**** The input ****

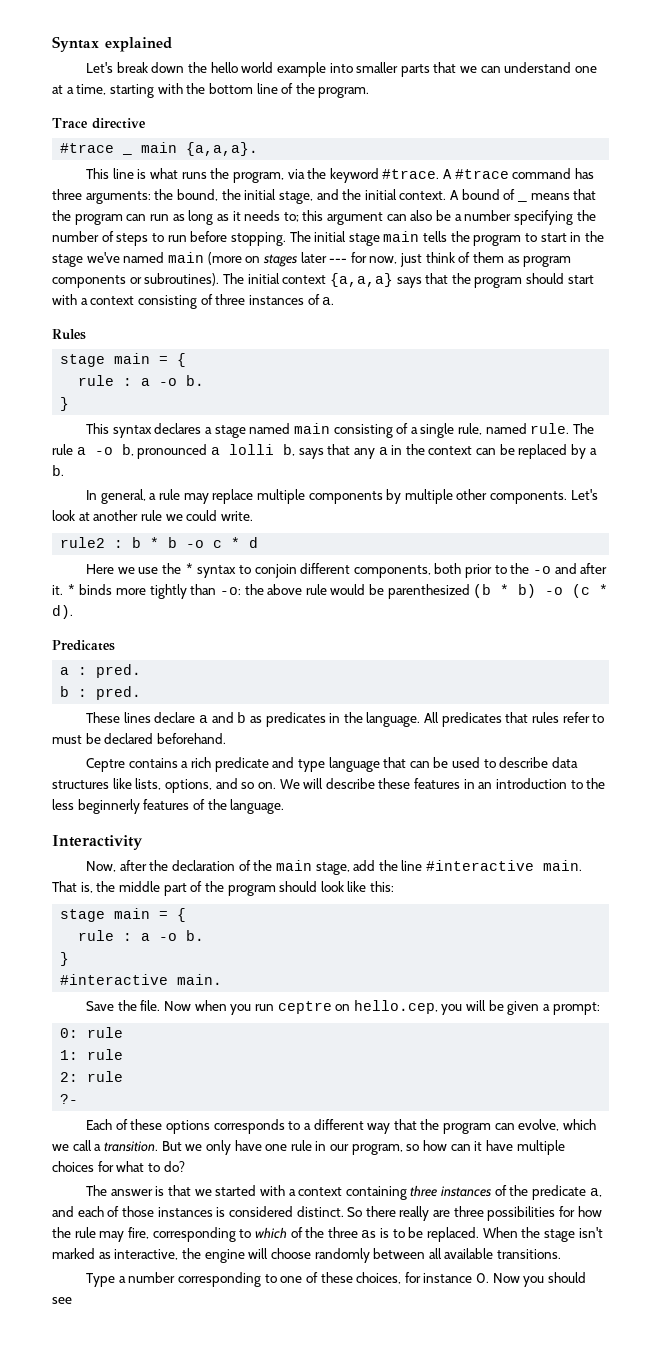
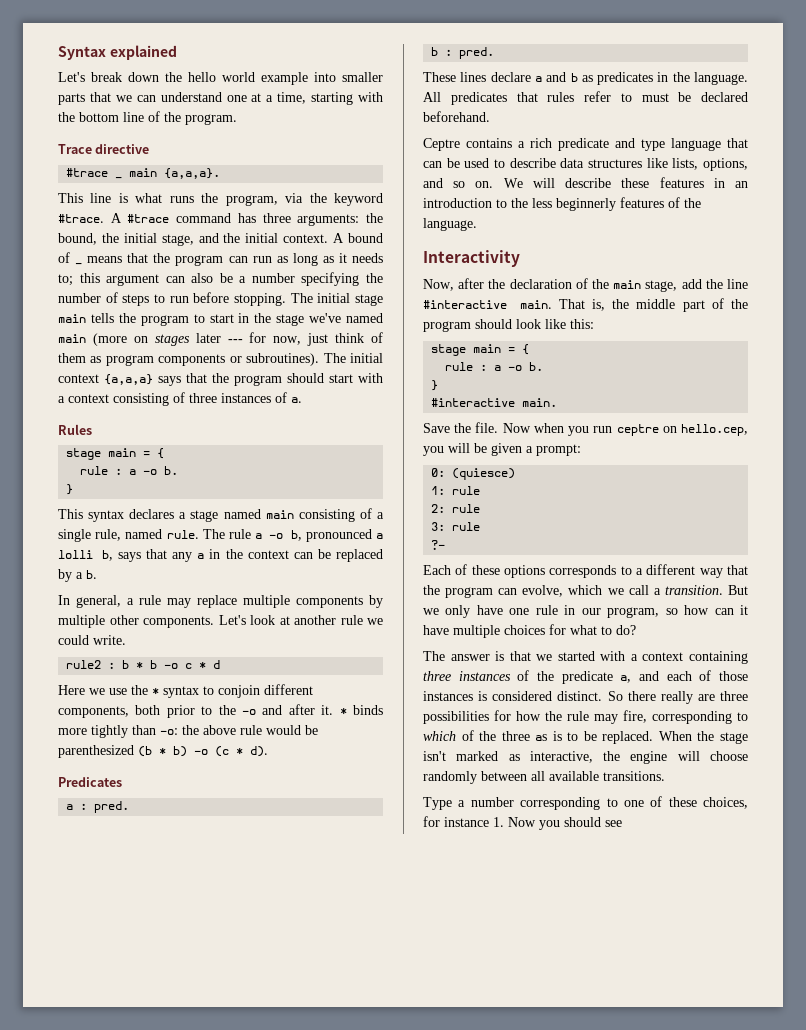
- 0: rule
+ 0: (quiesce)
+ 3: rule
- Type a number corresponding to one of these choices, for instance 0. Now you should see
+ Type a number corresponding to one of these choices, for instance 1. Now you should see

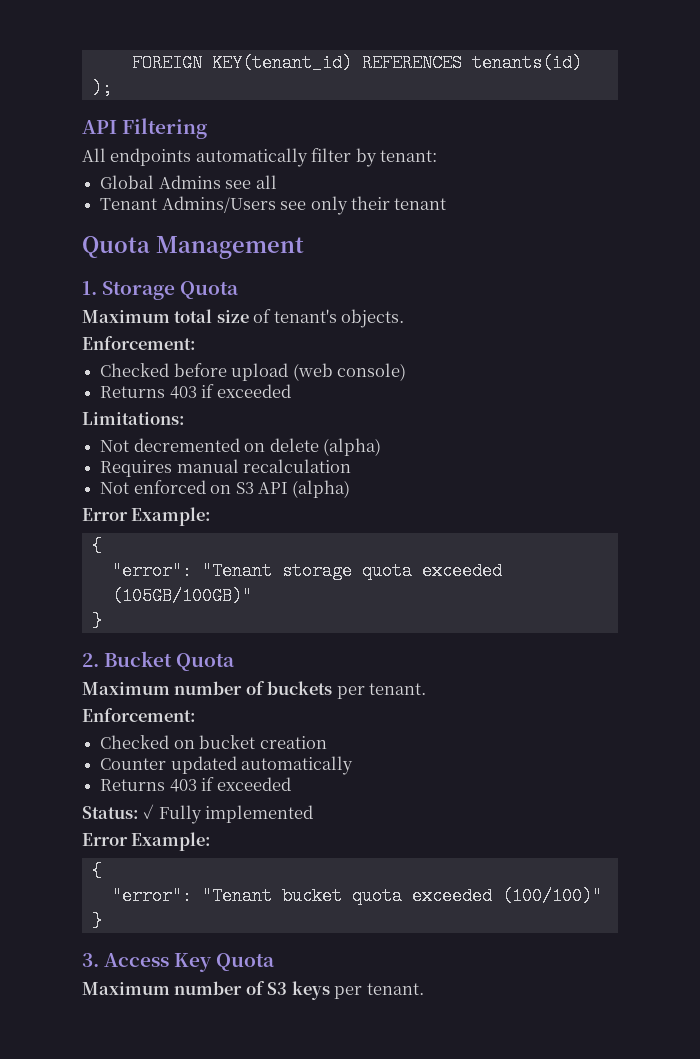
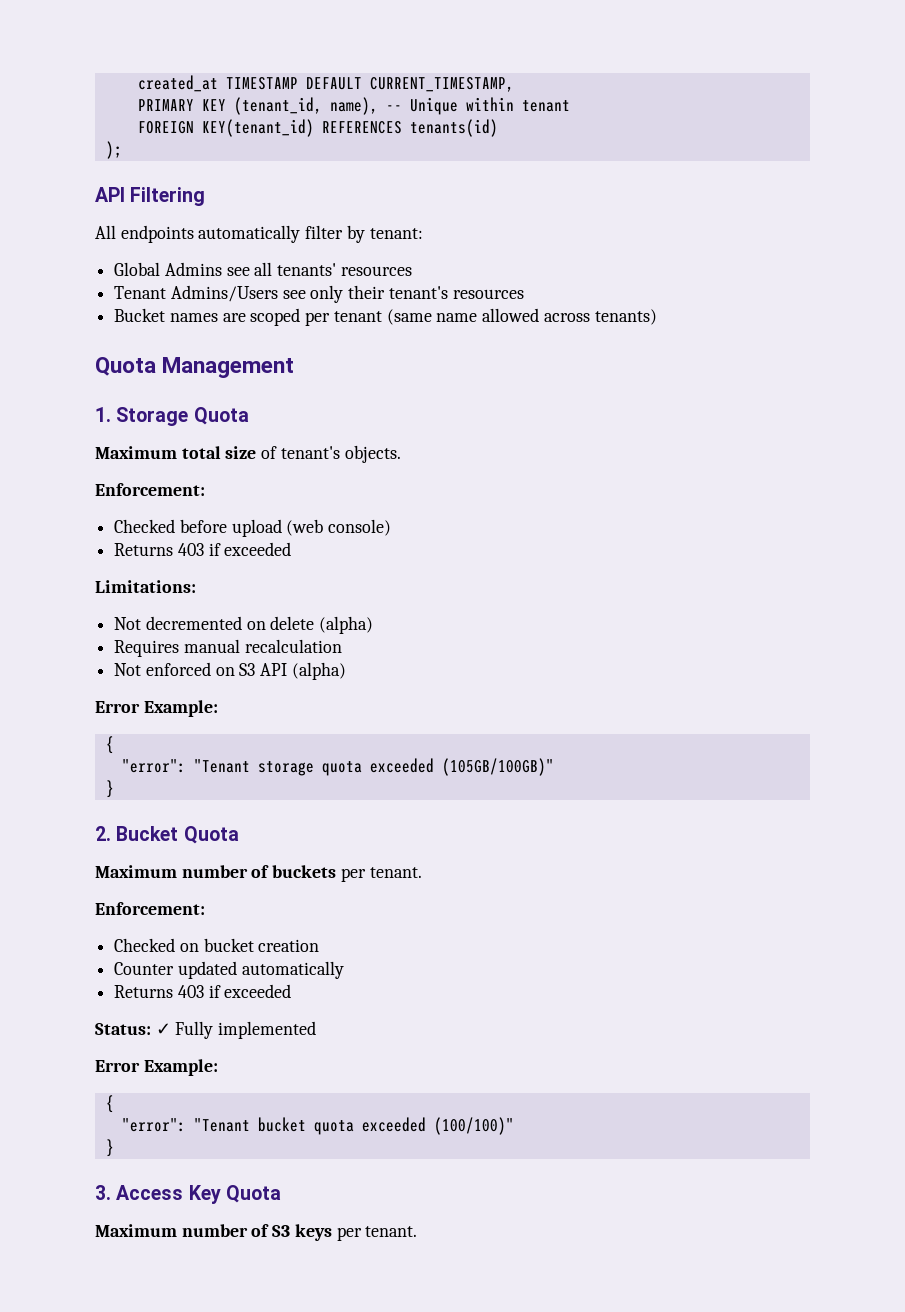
+ created_at TIMESTAMP DEFAULT CURRENT_TIMESTAMP,
+ PRIMARY KEY (tenant_id, name), -- Unique within tenant
- Global Admins see all
+ Global Admins see all tenants' resources
- Tenant Admins/Users see only their tenant
+ Tenant Admins/Users see only their tenant's resources
+ Bucket names are scoped per tenant (same name allowed across tenants)

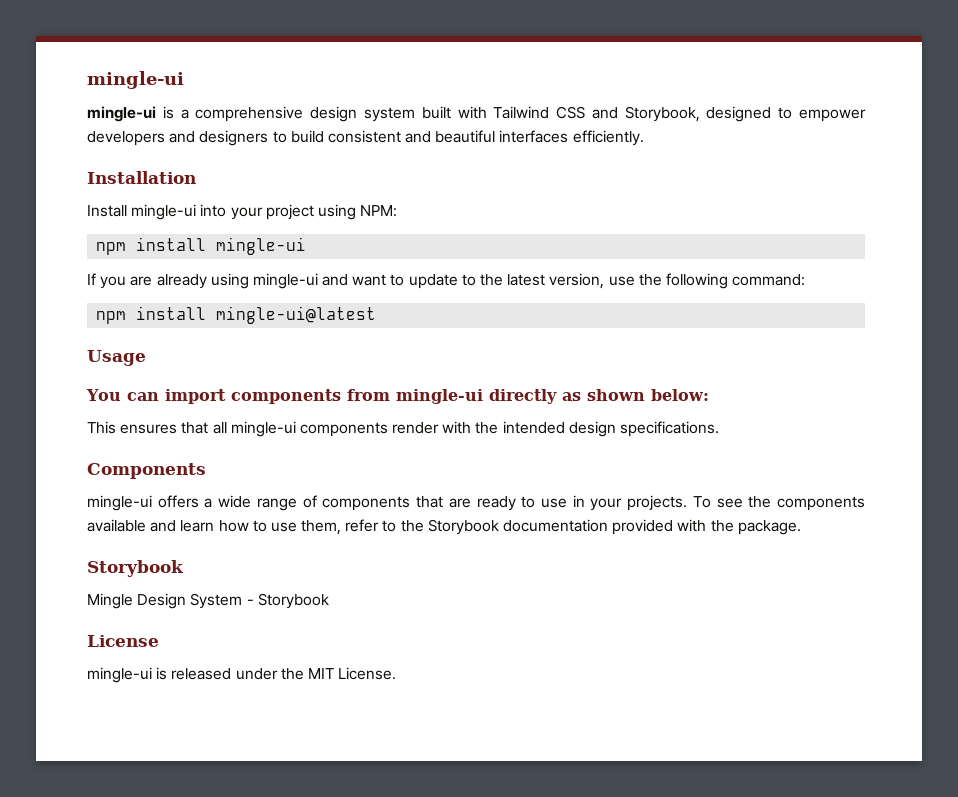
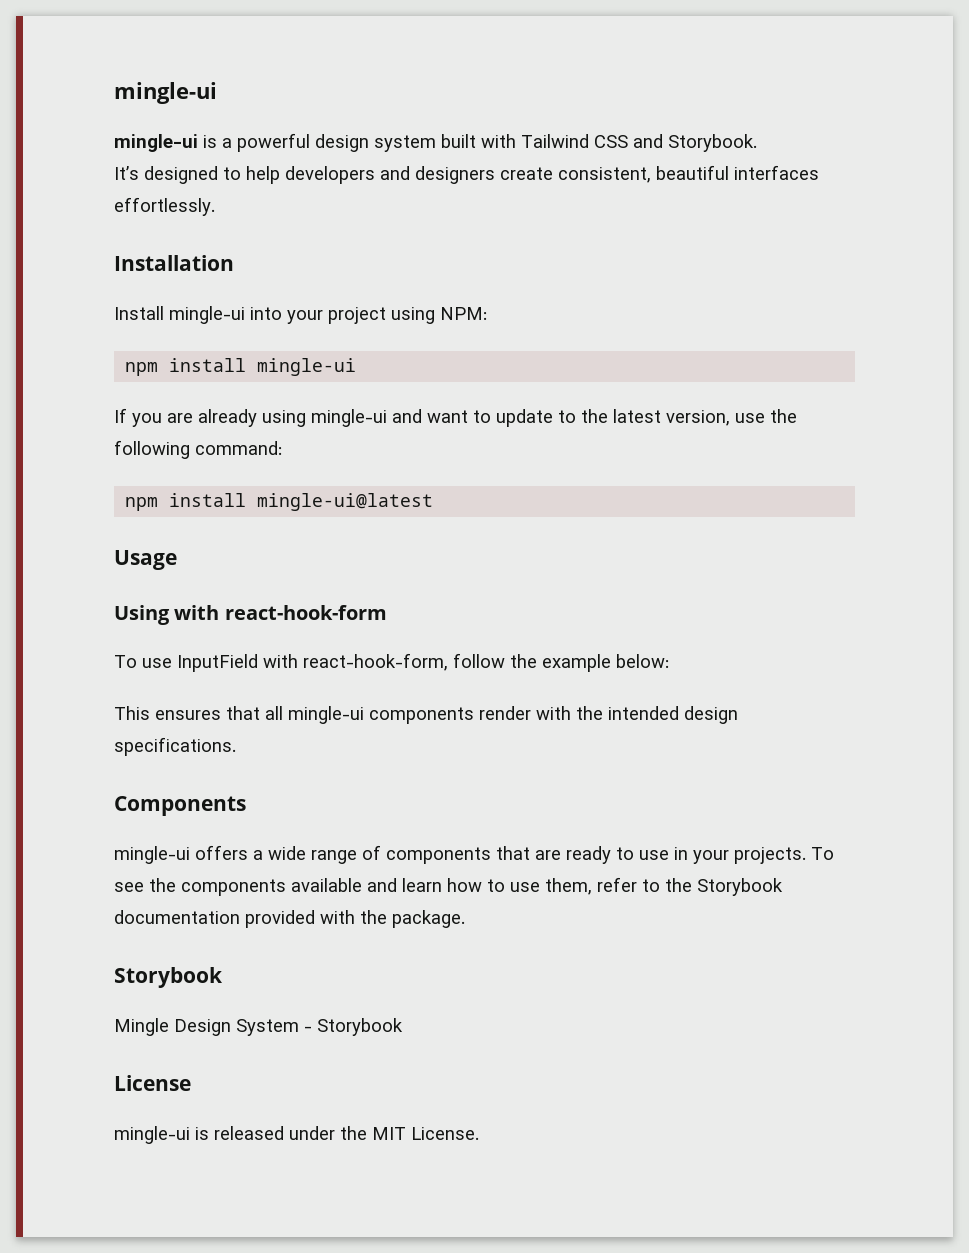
- mingle-ui is a comprehensive design system built with Tailwind CSS and Storybook, designed to empower developers and designers to build consistent and beautiful interfaces efficiently.
+ mingle-ui is a powerful design system built with Tailwind CSS and Storybook.
+ It’s designed to help developers and designers create consistent, beautiful interfaces effortlessly.
- You can import components from mingle-ui directly as shown below:
+ Using with react-hook-form
+ To use InputField with react-hook-form, follow the example below:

****

[Task description]
Restate every record above word for word, without images.

[Solution]
- 0: rule
+ 0: (quiesce)
+ 3: rule
- Type a number corresponding to one of these choices, for instance 0. Now you should see
+ Type a number corresponding to one of these choices, for instance 1. Now you should see

+ created_at TIMESTAMP DEFAULT CURRENT_TIMESTAMP,
+ PRIMARY KEY (tenant_id, name), -- Unique within tenant
- Global Admins see all
+ Global Admins see all tenants' resources
- Tenant Admins/Users see only their tenant
+ Tenant Admins/Users see only their tenant's resources
+ Bucket names are scoped per tenant (same name allowed across tenants)

- mingle-ui is a comprehensive design system built with Tailwind CSS and Storybook, designed to empower developers and designers to build consistent and beautiful interfaces efficiently.
+ mingle-ui is a powerful design system built with Tailwind CSS and Storybook.
+ It’s designed to help developers and designers create consistent, beautiful interfaces effortlessly.
- You can import components from mingle-ui directly as shown below:
+ Using with react-hook-form
+ To use InputField with react-hook-form, follow the example below:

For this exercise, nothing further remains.